Коммерсант опустил веки, выражая согласие, а сам с досадой подумал, что теперь опять придется тащиться через всю палату, чтобы взять ведро, когда у самого начнется рвота. Рвоту следовало сдерживать как можно дольше, потому что, начавшись, она делалась неостановимой, взрывала болью голову и выворачивала душу наизнанку.
Пациенты, среди которых не было ни одного европейца и которые занимали остальные шесть коек, большей частью лежали молча, устремив коричневые лица в потолок. Двоих таких уже вынесли ногами вперед, и на их место сейчас же положили новых. Один из этих, новеньких часто и заунывно молился. Громче всего в палате было ночью: молчаливые днем, спящие стонали и плакали.
— Ваше лекарство, мсье, — сказал по-французски голос медицинской сестры.
Он с облегчением протянул руку и разобрал:
— Теперь вы будете спать, мсье, и вам станет легче.
В углу корчился Найтли в обнимку с ведром. Самого коммерсанта бросало то в жар, то в озноб, он чувствовал, что весь в поту, но колотило так, что скрежетали стиснутые зубы. В голову словно налили расплавленного чугуна. В желудке давно не осталось даже капли воды, но он рвался наружу. Стоило уснуть, как Джейк оказывался в Уинчендоне, в игрушечной лавке. Сначала в ней был дядюшка Фалвиус. Дядюшка Фалвиус сидел за прилавком, пил чай и со страшным треском грыз сахар. Саммерс проснулся, убедился в том, что просто увидел кошмар и задремал. Опять оказался в лавке: превратился в собственного отца, похоронного церемониймейстера. Он попробовал обдумать этот унылый факт, но мысли неслись вскачь, не успевая оформиться в что-нибудь связное, и коммерсант делался последовательно то Фордом, то Клеем, и, наконец, преобразился в философа с «Матильды». Философ был мертв. Он помер, должно быть, давно, был очень несвеж. Саммерс не боялся покойников, но когда увидел в качестве своей эту рожу с просветленной улыбкой, взвыл не своим голосом. Он уже не спал, глаза его были открыты, он чувствовал компресс на своем лбу — мокрый и холодный, слышал, как успокоительно щебечет медицинская сестра, но все-таки продолжал оставаться там, в этой проклятой лавке.
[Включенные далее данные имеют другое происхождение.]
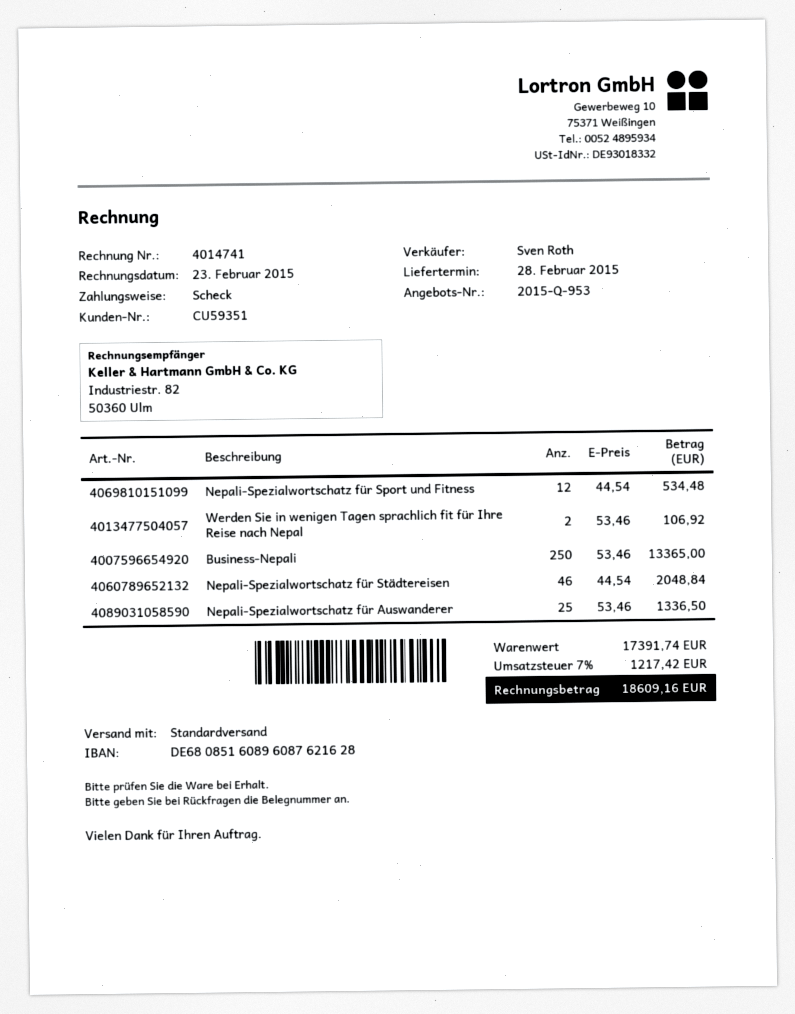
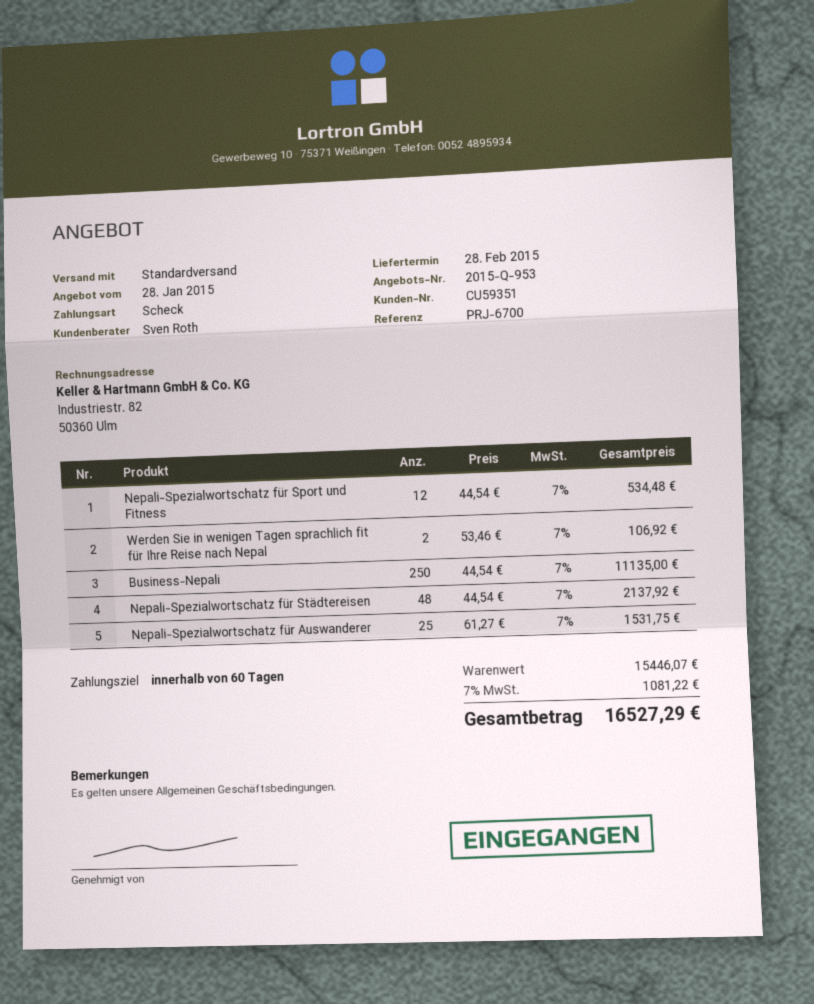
Business-Nepali: 250 x 53.46 = 13365.00 -> 250 x 44.54 = 11135.00
Nepali-Spezialwortschatz für Städtereisen: 46 x 44.54 = 2048.84 -> 48 x 44.54 = 2137.92
Nepali-Spezialwortschatz für Auswanderer: 25 x 53.46 = 1336.50 -> 25 x 61.27 = 1531.75
subtotal: 17391.74 -> 15446.07
tax: 7% = 1217.42 -> 7% = 1081.22
total: 18609.16 -> 16527.29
Во что бы то ни стало нужно было хотя бы выйти на улицу.
— Профессор? — позвал Джейк сквозь сон, но ответа не получил.
Теперь ему снилось, что он садится руль «Слепой Лошади». Авто рванул с места, быстро набрав ход. Что-то с ним было не так. Он ехал гораздо быстрее, чем должен бы. Саммерс решил сбросить скорость, но почему-то не смог этого сделать. Попробовал снова — и увидел вместо рычагов подпрыгивающие от быстрой езды очки русского репортера в помятой золотой оправе. «Без паники!» — подумал он и покрепче ухватился за руль — все, что у него осталось. Автомобиль продолжал нестись. Коммерсант не бросал руль, хотя давно понял, что от него нет никакого толку. Вот впереди показался обрыв. Он становился все ближе и ближе. Ни повернуть в сторону, ни остановиться, ни даже немного сбавить ход было нельзя. У самого края «Слепая Лошадь» встретила камень, перевернулась и полетела в пропасть.